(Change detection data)
──────────────────────────────

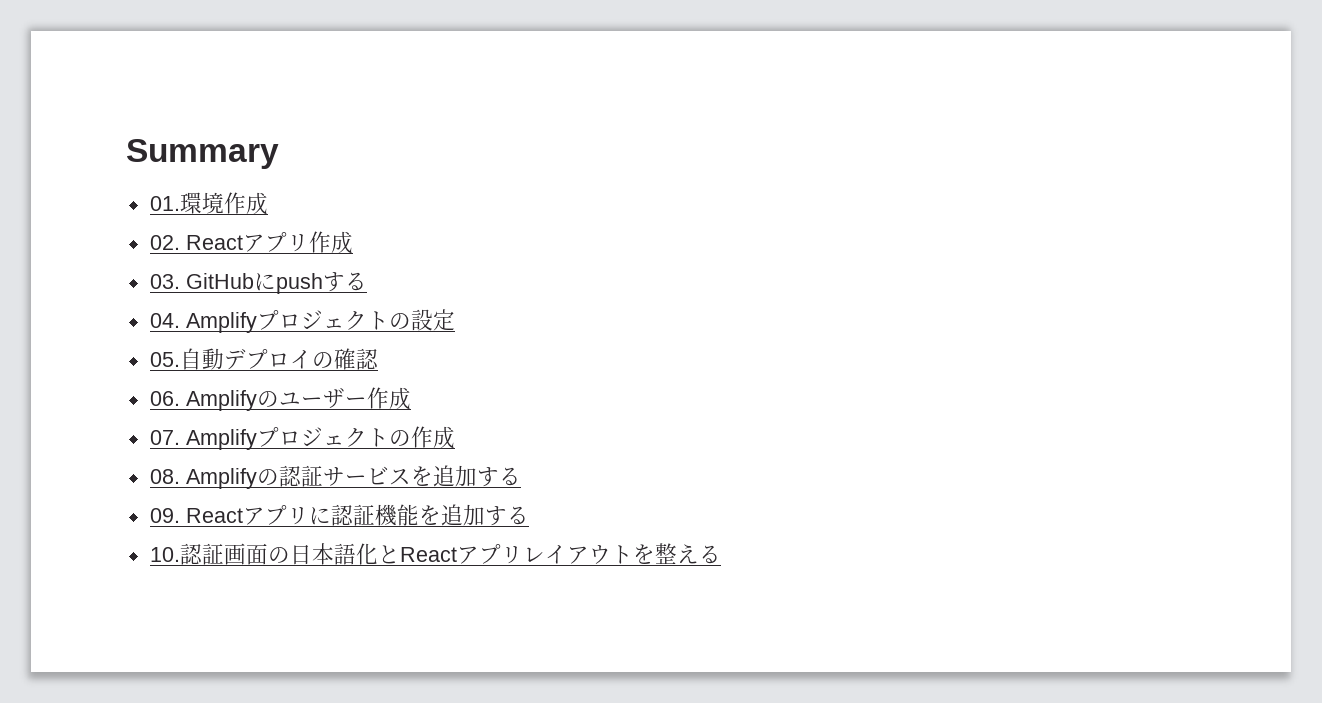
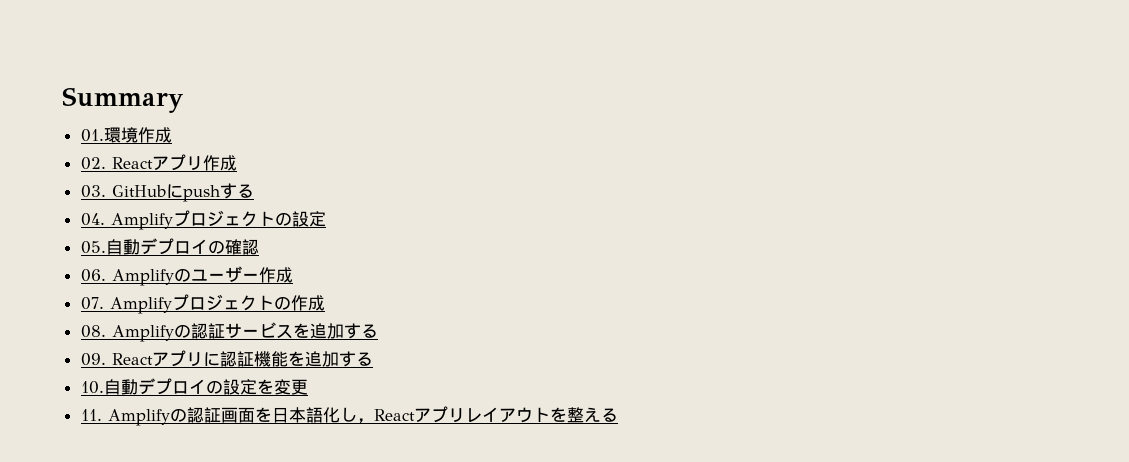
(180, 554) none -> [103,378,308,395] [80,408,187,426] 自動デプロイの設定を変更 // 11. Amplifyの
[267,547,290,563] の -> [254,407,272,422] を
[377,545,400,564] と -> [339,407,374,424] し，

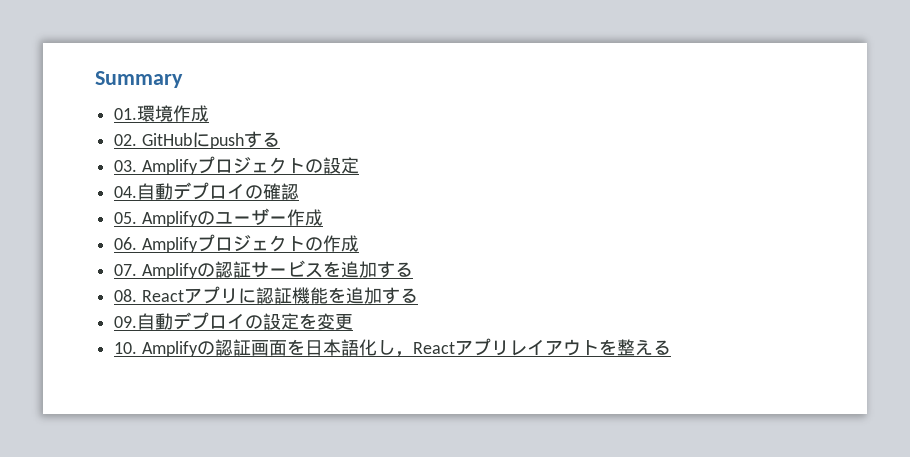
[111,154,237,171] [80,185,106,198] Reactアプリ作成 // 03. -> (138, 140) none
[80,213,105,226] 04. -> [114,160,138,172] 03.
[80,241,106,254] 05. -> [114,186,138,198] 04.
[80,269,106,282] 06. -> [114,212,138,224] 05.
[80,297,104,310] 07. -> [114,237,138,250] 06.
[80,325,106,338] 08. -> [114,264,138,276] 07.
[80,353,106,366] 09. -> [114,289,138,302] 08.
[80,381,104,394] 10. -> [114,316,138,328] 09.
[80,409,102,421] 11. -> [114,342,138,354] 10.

──────────────────────────────

**Problem requirements**
Please return, exactly as written, the line containing "[80,213,105,226] 04. -> [114,160,138,172] 03." and every line after it through the end of the records above, and nothing else.

**Exercise result**
[80,213,105,226] 04. -> [114,160,138,172] 03.
[80,241,106,254] 05. -> [114,186,138,198] 04.
[80,269,106,282] 06. -> [114,212,138,224] 05.
[80,297,104,310] 07. -> [114,237,138,250] 06.
[80,325,106,338] 08. -> [114,264,138,276] 07.
[80,353,106,366] 09. -> [114,289,138,302] 08.
[80,381,104,394] 10. -> [114,316,138,328] 09.
[80,409,102,421] 11. -> [114,342,138,354] 10.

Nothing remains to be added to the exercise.